Managing the EU ETS for Decarbonization
Author(s): Andrei Marcu, Philippe Chauveau, Alexandra Maratou, Tommaso Paperini, Marika Moreski

This paper sets out ERCST’s assessment of the key elements that should be part of the EU ETS review with the Commission proposal, that will be put forward on July 17, 2026.
The report is structured around three main chapters:
- Chapter 1: Set a baseline of what ERCST thinks is necessary, and possible, depending on the timeframe (short-term and medium to long-term)
- Chapter 2: Analyze the Commission Proposal and decompose it into the elements that were identified in Chapter 1.
- Chapter 3: undertake a comparative study between the findings in Chapters 1 and 2.
At this stage, the present (partial) release includes Chapter 1 only.
Key messages from this chapter include:
- The EU ETS is currently focused on managing EUA prices, with the MSR being the instrument that plays that role.
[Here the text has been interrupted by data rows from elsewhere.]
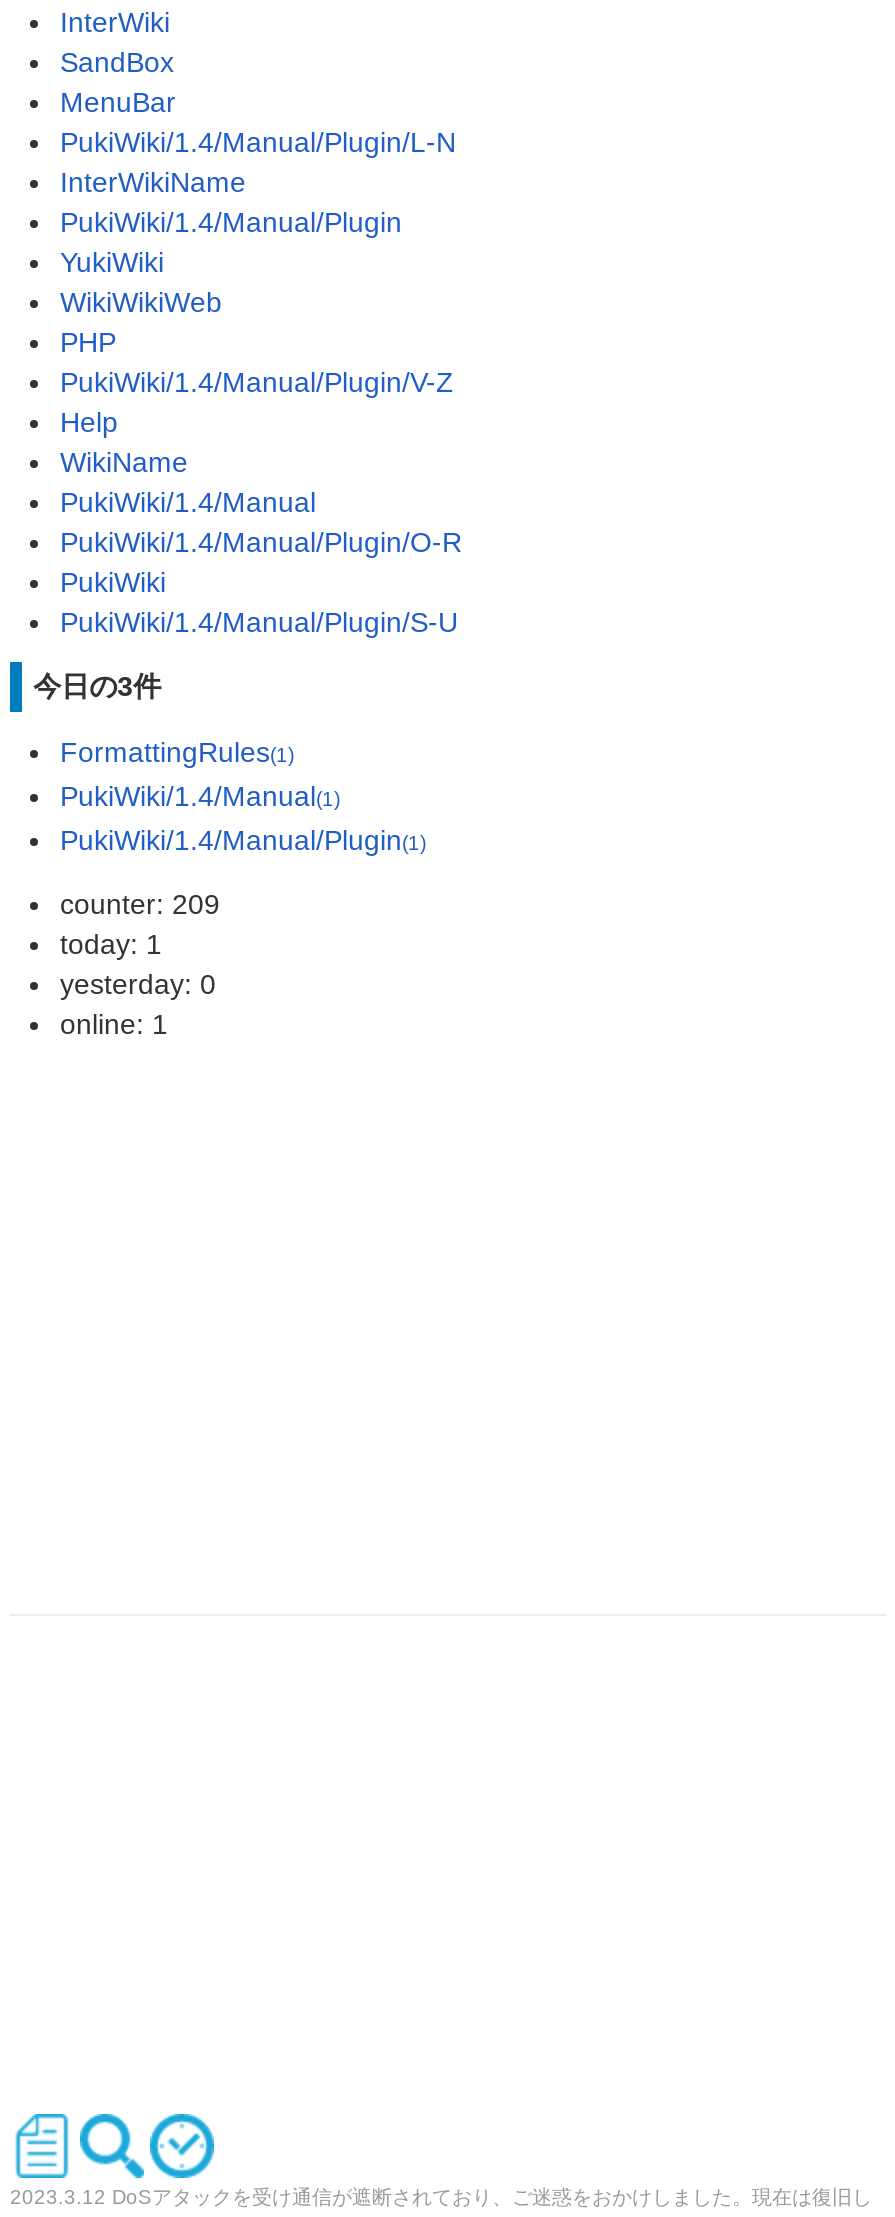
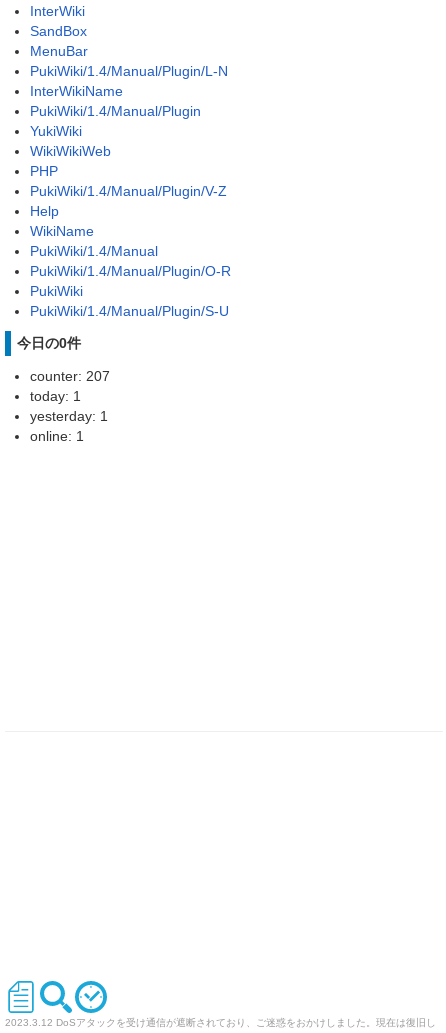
- 今日の3件
- FormattingRules(1)
- PukiWiki/1.4/Manual(1)
- PukiWiki/1.4/Manual/Plugin(1)
- counter: 209
+ 今日の0件
+ counter: 207

- yesterday: 0
+ yesterday: 1
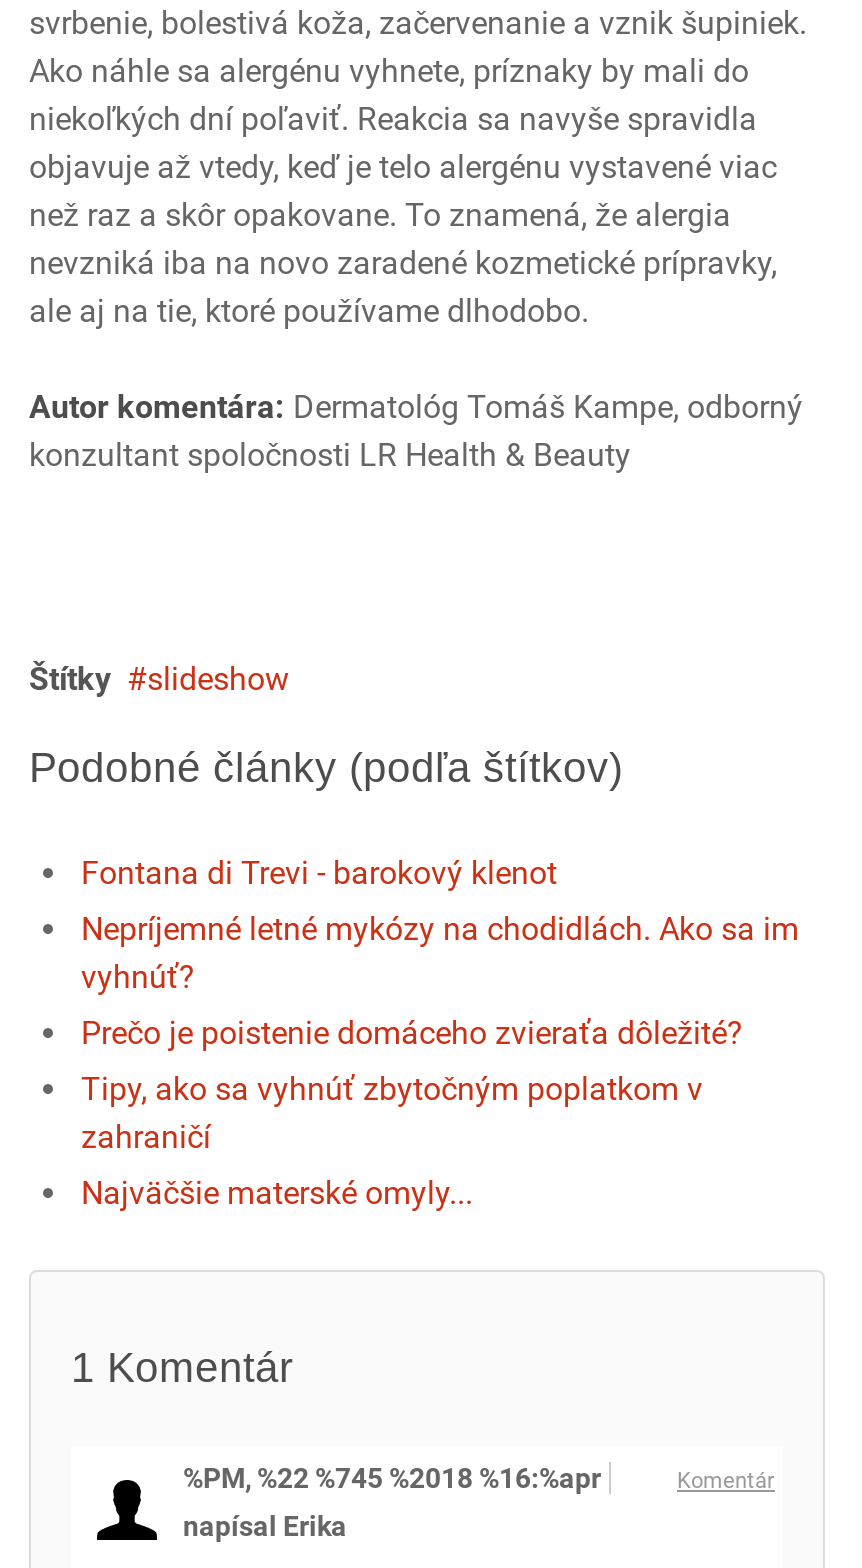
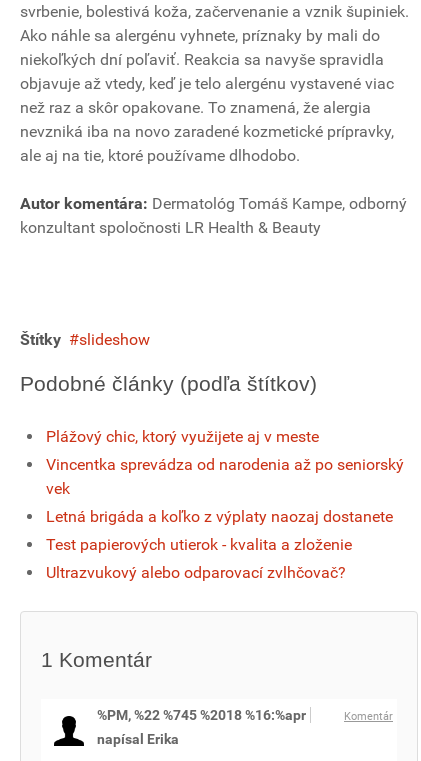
- Fontana di Trevi - barokový klenot
+ Plážový chic, ktorý využijete aj v meste

- Nepríjemné letné mykózy na chodidlách. Ako sa im
- vyhnúť?
+ Vincentka sprevádza od narodenia až po seniorský
+ vek

- Prečo je poistenie domáceho zvieraťa dôležité?
+ Letná brigáda a koľko z výplaty naozaj dostanete

- Tipy, ako sa vyhnúť zbytočným poplatkom v
- zahraničí
+ Test papierových utierok - kvalita a zloženie

- Najväčšie materské omyly...
+ Ultrazvukový alebo odparovací zvlhčovač?
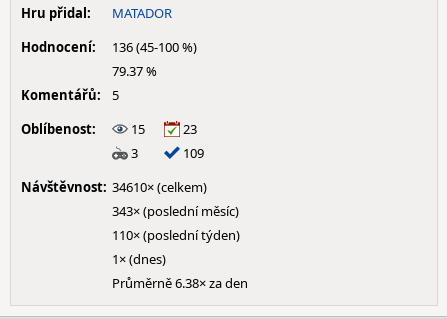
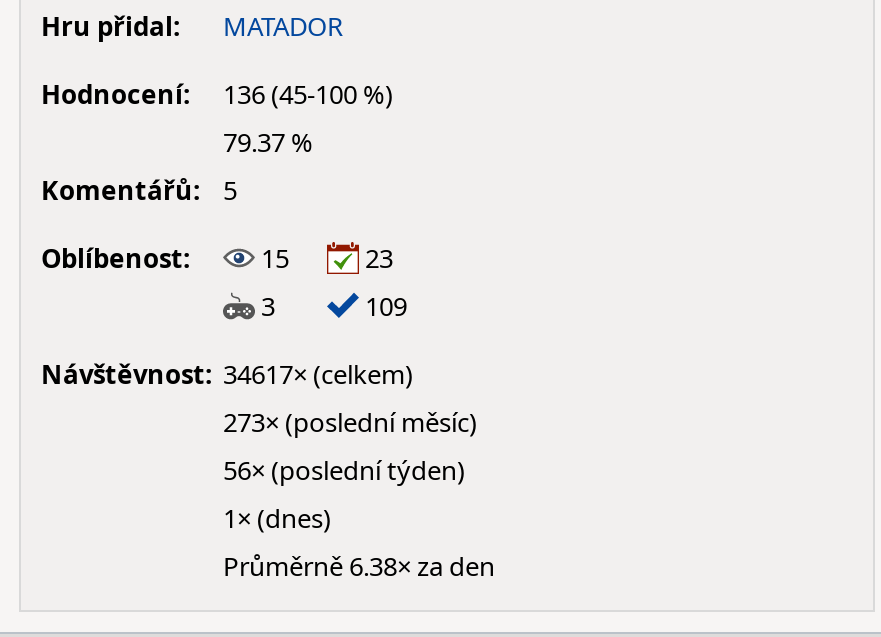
- Návštěvnost: 34610× (celkem)
+ Návštěvnost: 34617× (celkem)

- 343× (poslední měsíc)
+ 273× (poslední měsíc)

- 110× (poslední týden)
+ 56× (poslední týden)
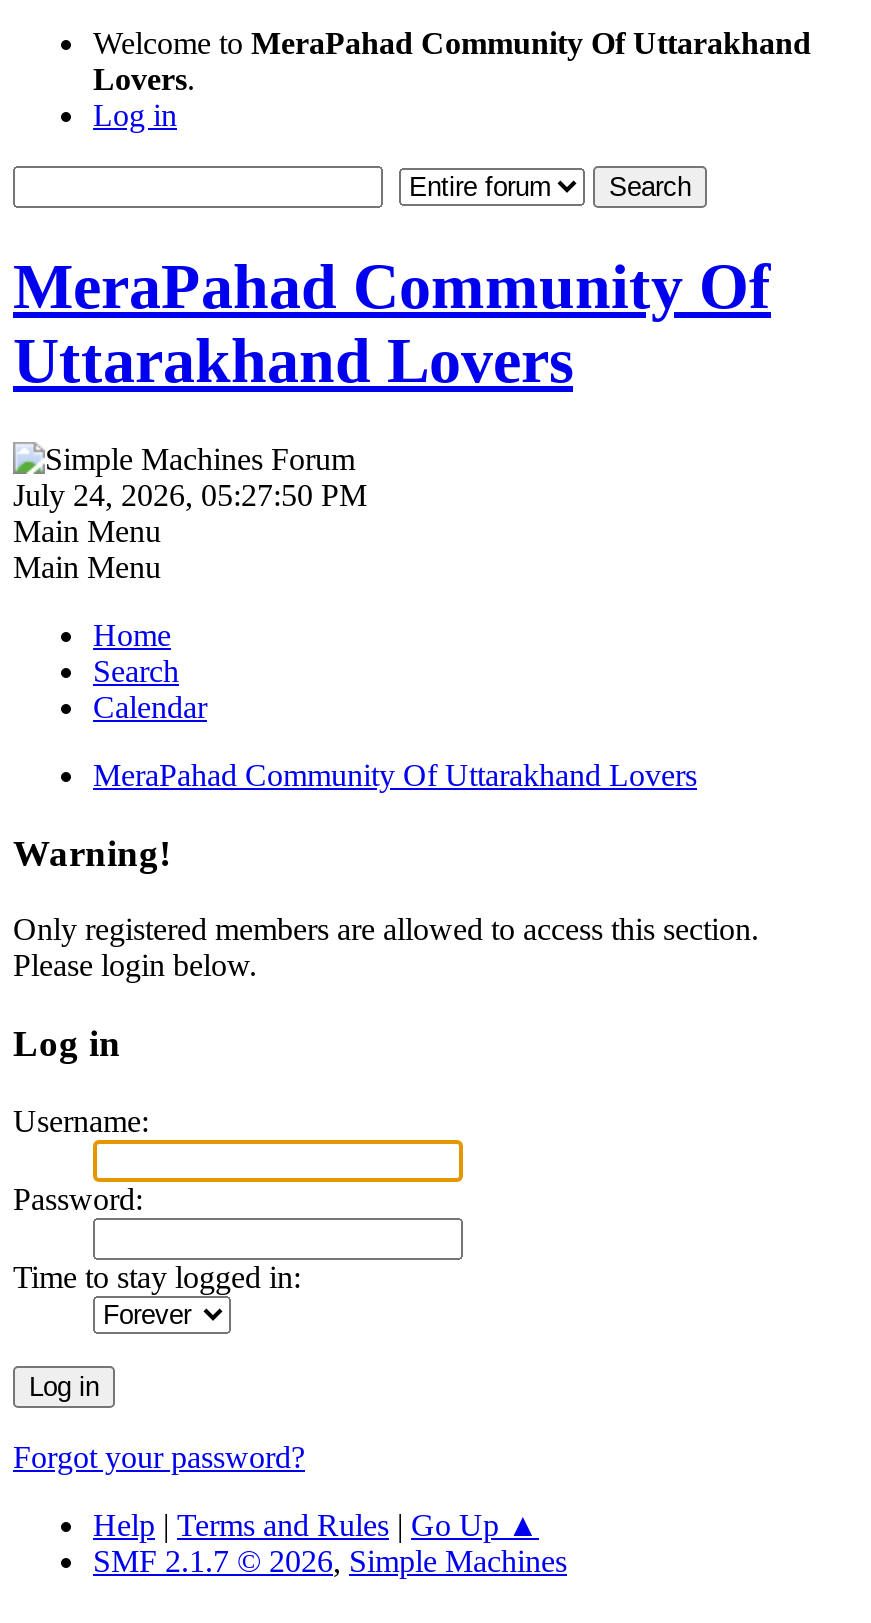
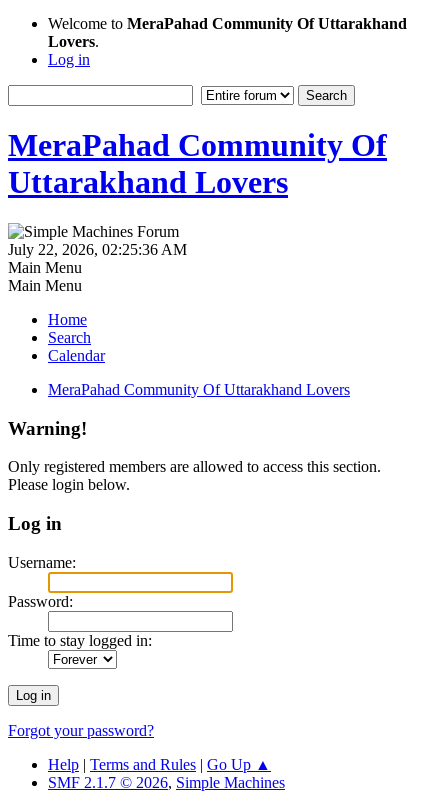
- July 24, 2026, 05:27:50 PM
+ July 22, 2026, 02:25:36 AM
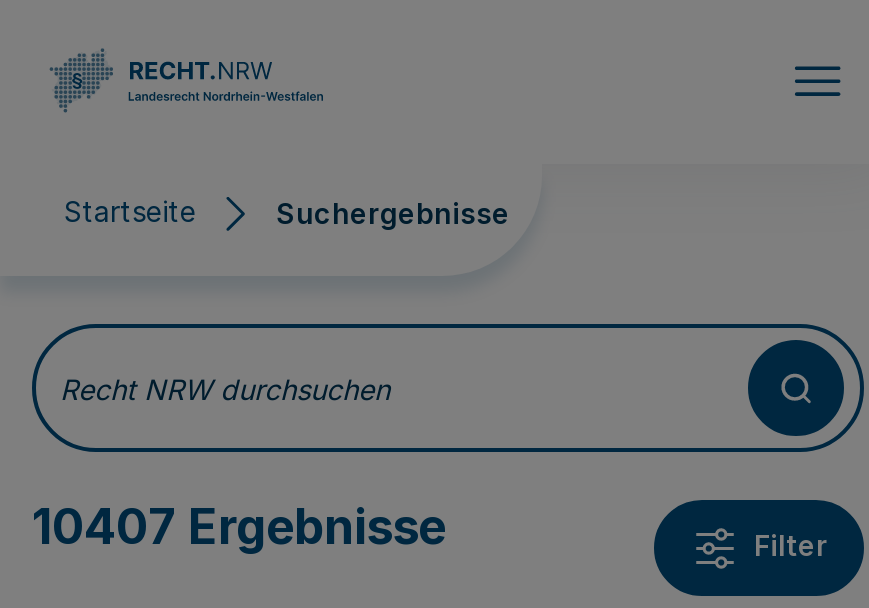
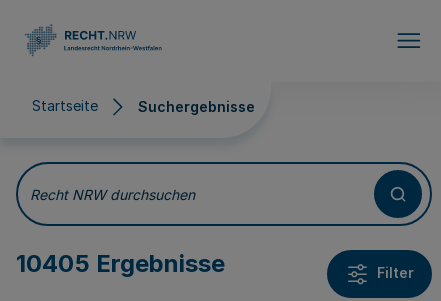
- 10407 Ergebnisse
+ 10405 Ergebnisse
- Changes in the EU ETS environment make it necessary to manage more than prices and include
- Price and market functioning, largely through mathematical changes to the MSR rules,
- Costs of compliance and impact on competitiveness
- Articulation of EU ETS price signal with the necessary external conditions for decarbonization
- The flexibility needed for introducing international credits, for the cost of compliance, and CDRs for reaching net-zero.
- Given the complexity of managing all these elements, a new governance is necessary that is flexible and does not rely on mathematical formulas only.
- A modified and enhanced MSR is a good candidate for such a function.
- The implementation of measures related to market functioning can be done in the short term without disrupting the market and is a necessary (but not sufficient) change.
- Implementation of changes in architecture and governance is more disruptive and requires more time and, therefore, cannot simply be postponed to the next review.
The introduction of short-term measures only, related to market functioning (MSR parameters), is possible but is likely to lead to the increased use of one-off regulatory interventions that will lower predictability and trust in the EU ETS.